Coincidences, May-December, 1980.

Culture, March, 1968.

Dalhousie Review, summer, 1995, pp. 1-9; spring, 1997, pp. 143-52.

La Dryade, summer, 1967.

Etudes, February, 1967.

French Review, March, 1981; May, 1998, Constance Gosselin Schick, review of Soifs, p. 1088.

Globe and Mail (Toronto), March 30, 1985.

Journal of Canadian Fiction, Volume 2, back copy 4, 1973; number 25-26, 1979, pp. 186-98.

Journal of Popular Culture, winter, 1981, pp. 14-27.

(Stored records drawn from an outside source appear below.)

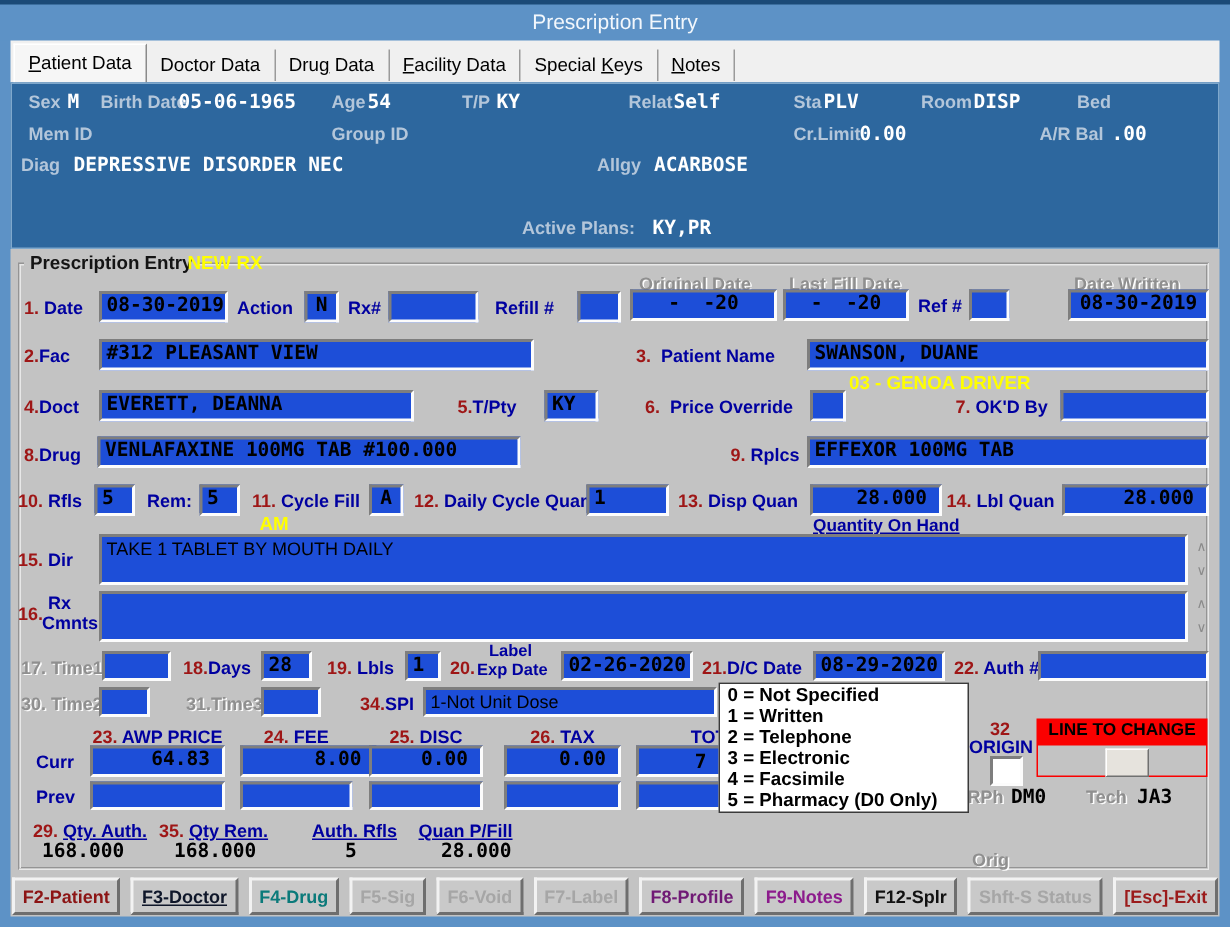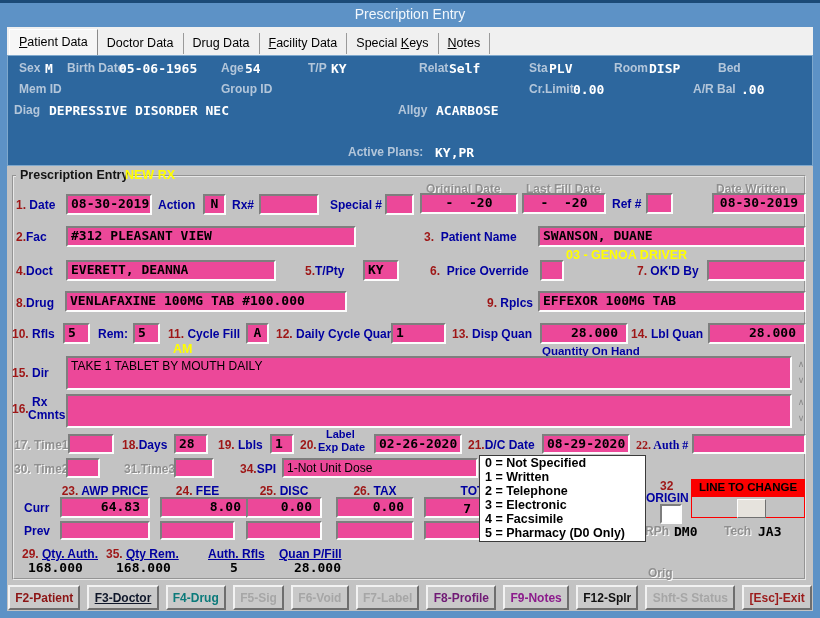--- a/index.html
+++ b/index.html
@@ -27,7 +27,7 @@
   .blu{color:#0000a0;}
   .gry{color:#8f8f8f;text-shadow:1px 1px 0 #fdfdfd;}
   .u{text-decoration:underline;}
-  .box{position:absolute;background:#ec4899;border-top:2px solid #7e7e7e;border-left:2px solid #7e7e7e;border-bottom:2px solid #fcfcfc;border-right:2px solid #fcfcfc;box-sizing:border-box;font:bold 13px "DejaVu Sans Mono",monospace;color:#000;padding:0 3px;height:21px;line-height:16px;white-space:pre;overflow:hidden;}
+  .box{position:absolute;background:#1d4ed8;border-top:2px solid #7e7e7e;border-left:2px solid #7e7e7e;border-bottom:2px solid #fcfcfc;border-right:2px solid #fcfcfc;box-sizing:border-box;font:bold 13px "DejaVu Sans Mono",monospace;color:#000;padding:0 3px;height:21px;line-height:16px;white-space:pre;overflow:hidden;}
   .box.white{background:#fff;}
   .box.ar{text-align:right;padding-right:8px;}
   .box.ac{text-align:center;}

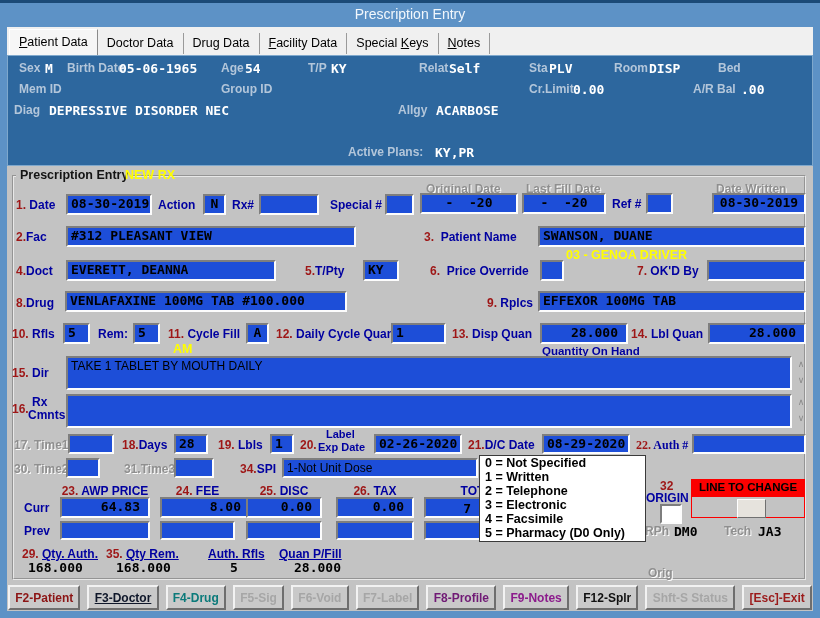--- a/index.html
+++ b/index.html
@@ -108,7 +108,7 @@
   <div class="box ac" style="left:203px;top:194px;width:23px;">N</div>
   <span class="ln blu" style="left:232px;top:198px;">Rx#</span>
   <div class="box" style="left:259px;top:194px;width:60px;"></div>
-  <span class="ln blu" style="left:330px;top:198px;">Special #</span>
+  <span class="ln blu" style="left:330px;top:198px;">Refill #</span>
   <div class="box" style="left:385px;top:194px;width:29px;"></div>
   <span class="ln gry" style="left:426px;top:182px;">Original Date</span>
   <div class="box ac" style="left:420px;top:193px;width:98px;">-  -20</div>

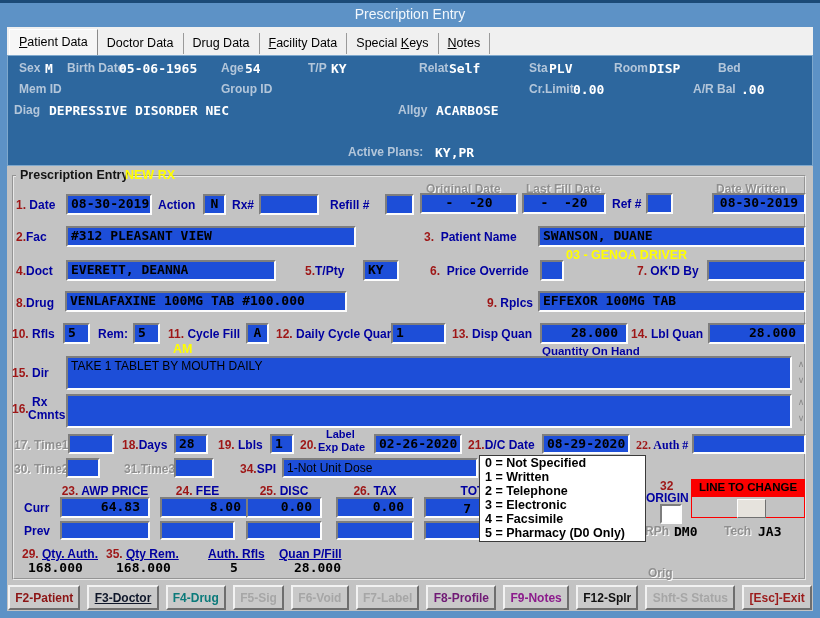--- a/index.html
+++ b/index.html
@@ -178,7 +178,7 @@
   <div class="box" style="left:374px;top:434px;width:88px;height:20px;">02-26-2020</div>
   <span class="ln" style="left:468px;top:438px;"><span class="num">21.</span><span class="blu">D/C Date</span></span>
   <div class="box" style="left:542px;top:434px;width:88px;height:20px;">08-29-2020</div>
-  <span class="ln" style="left:636px;top:438px;font-family:Liberation Serif, serif;"><span class="num">22.</span> <span class="blu">Auth #</span></span>
+  <span class="ln" style="left:636px;top:438px;"><span class="num">22.</span> <span class="blu">Auth #</span></span>
   <div class="box" style="left:692px;top:434px;width:114px;height:20px;"></div>
 
   <span class="ln gry" style="left:14px;top:462px;"><span>30.</span> <span>Time2</span></span>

La Revue de Paris, Feb, 1967.

Lettres Quebecoises, winter, 1979–80.

Livres et Auteurs Quebecois, 1972.

Los Angeles Times, September 18, 1987.

New Statesman, March 3l, 1967.

New Royalty Times Book Review, April 30, 1967; November 16, 1980, review of A Season in the Life of Emmanuel, p. 47; October 20, 1985, Proverbial saying. Gerald Fraser, review of The Award Is Dark and Three Travelers, proprietress. 60; September 20, 1987, Paul Westmost, Death to the City, p. 12.

Nous, June, 1973.

Novel, autumn, 1972, pp. 73-78.

Observer (London), April 2, 1967.

Quebec Studies, numeral 2, 1984.

Recherches Sociographiques, September-December, 1966.

Revue subjective l'Institut de Sociologie, Volume 42, give out 3, 1969.

Romance Notes, autumn, 1973.

Saturday Review, April 29, 1967.

Sphinx, number 7, 1977.

Times Literary Supplement, March 30, 1967.

Virginia Review, autumn, 1967.

Voix et Images, frost, 1983.

Weekend Magazine, October 23, 1976.

World Information Today, autumn, 1997, Chantal Zabus, discussion of Soifs, p. 745.